In this extended two-hour seminar (joint work with Katia Consani for the first two parts and also with Henri Moscovici for the last part), we will explore the global geometric structure of the absolute curve--the one-point compactification $\overline{\text{Spec } \mathbb{Z}}$--and its profound implications for the Riemann Hypothesis.
    In the first part, we expound recent developments demonstrating that the adele class space arises naturally as the Picard monoid of this compactified curve. We subsequently construct a tentative global geometric structure $C=({\text{Spec } \mathbb{Z}})_{\mathbb{F}_1}$ for ${\text{Spec } \mathbb{Z}}$ over $\mathbb{F}_1$.Taking the geometric points of $C$ over a perfectoid field of characteristic $p$ provides a foundational compatibility check: it successfully recovers  the moduli space of untilts, yielding a precise geometric realization of the "Scholze heuristic" as formulated by J. Lurie, while illuminating the boundaries of local vs. global expectations at other primes.

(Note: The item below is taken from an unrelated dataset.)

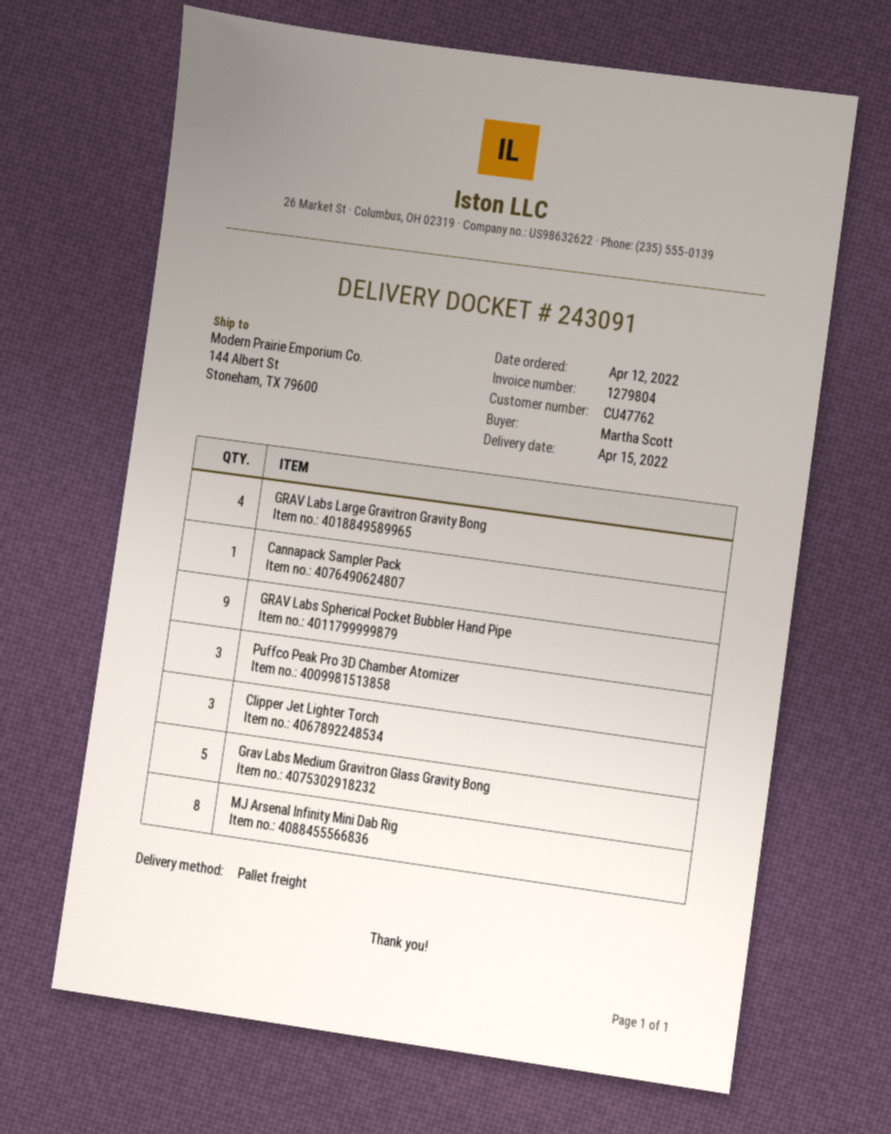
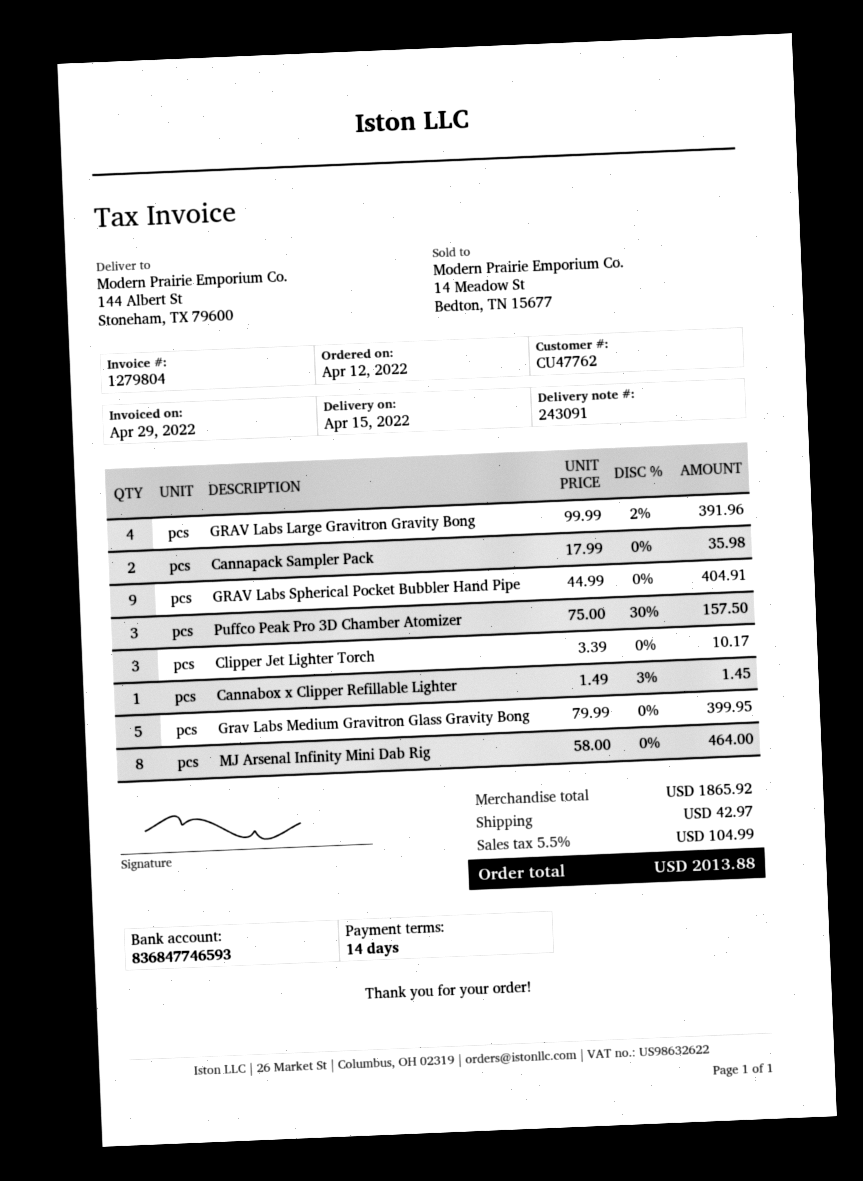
Cannapack Sampler Pack: 1 -> 2
Cannabox x Clipper Refillable Lighter: none -> 1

    The geometry of the adele class space transitions us, in the second half of the talk, to the spectral properties of the Riemann Zeta function. Starting from Riemann's explicit formulas, we show how the action of the idele class group on the adele class space gives the zeros of $L$-functions as an absorption spectrum, with the explicit formulas emerging as a Lefschetz formula carried by the image of the curve through the Abel-Jacobi map. We then detail the translation from an absorption to an emission spectrum via the semilocal adele class space.
Finally, we present a remarkable computational and analytic convergence: using a "zeta spectral triple" constructed from only the first five finite primes ($2, 3, 5, 7, 11$), one can access the first fifty nontrivial zeros of the Riemann Zeta function with incredible precision. Crucially, the spectral triple truncated to finitely many primes is self-adjoint, ensuring these approximate zeros lie strictly on the critical line. This analytic architecture ultimately reduces the proof of the Riemann Hypothesis to demonstrating the convergence of the approximation of the lowest eigenvector of the Weil quadratic form by prolate spheroidal wave functions.